Габбе не сдвинулся с места.
– Зачем мне снимать видео телефоном? Зачем мне все эти продвинутые игры? Одни нервы… Я уже наелся. С меня хватит. Ты понял?
– Понял, понял. Вам не нужен новый телефон. Вполне можно обойтись и старым.
– Как тебе сказать… внуки все время посылают эти чертовы картинки. Как не посмотреть…Только снимают все что ни попадя – жратву, собственные ногти, одежку, кофейник с кофе…
Габбе отпер дверь в одну из спален. Для этого пришлось выкопать ключ из цветочного горшка.
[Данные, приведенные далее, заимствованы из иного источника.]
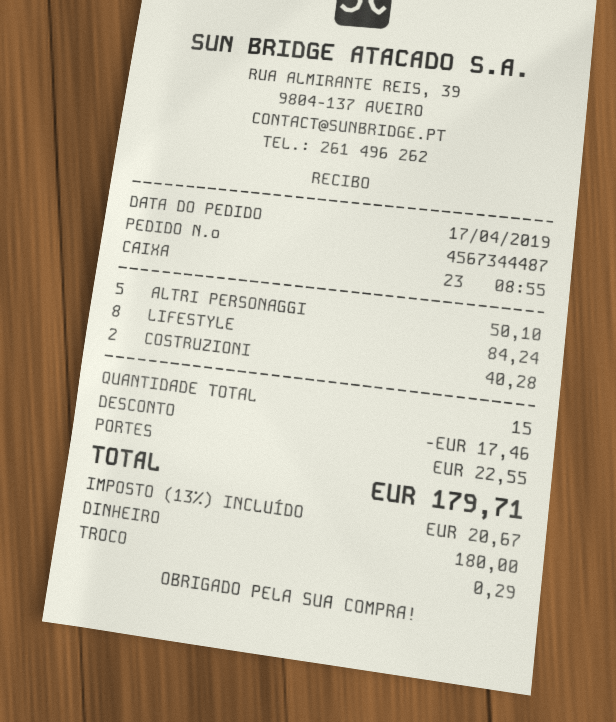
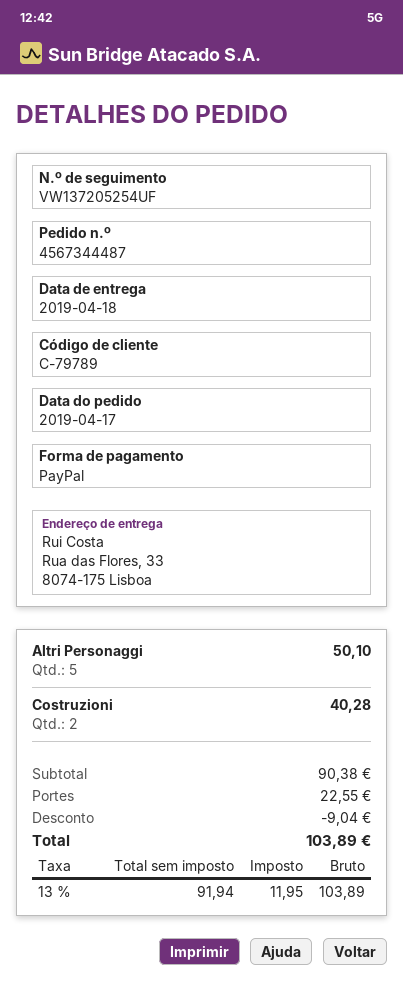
payment method: cash -> PayPal
LIFESTYLE: 8 for 84.24 -> none
discount: 17.46 -> 9.04
tax: 13% = 20.67 -> 13% = 11.95
total: 179.71 -> 103.89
В комнате никакой мебели, кроме двуспальной кровати и встроенных шкафов. Старик открыл дверцу шкафа. Там в два ряда стояли большие картонные коробки, совершенно одинаковые, с надписью: «Ящик для переезда».
Никола помог вытащить эти ящики. Составили их на полу. Габбе взялся за ручку, которую Никола ни за что бы не заметил – одна из частей деревянной рамы оказалась ручкой. Вот оно что… За задней стенкой гардероба – тайник.
В тот раз было по-другому. Тогда Габбе просто вручил им тяжелый пакет.
Ничего подобного Никола никогда не видел. Если бы его взяли сейчас… он получит такой срок, что выйдет на свободу ровесником Габбе.
На стене висели «штуки». Два «Глока-17», три «АК-5», «калашников», несколько пистолетов «ЗИГ-Зауэр», «Мини-Узи». На полу коробка – то ли с динамитом, то ли с пластидом. И венец всего – какое-то зеленое сооружение, похожее на кусок канализационной трубы с рукояткой.
– А это еще что? – стараясь выглядеть непринужденно, спросил Никола.
– «Карл Густав», – ухмыльнулся Габбе. – Базука. Лучшая в шведской армии. Исак брал у меня такую штуку, когда эти фраера из Стокгольма пытались пустить здесь корни.
Никола знал, о чем идет речь. Два трупа и четыре взорванных машины.
– Я посчитал, тебе будет интересно посмотреть мое хозяйство.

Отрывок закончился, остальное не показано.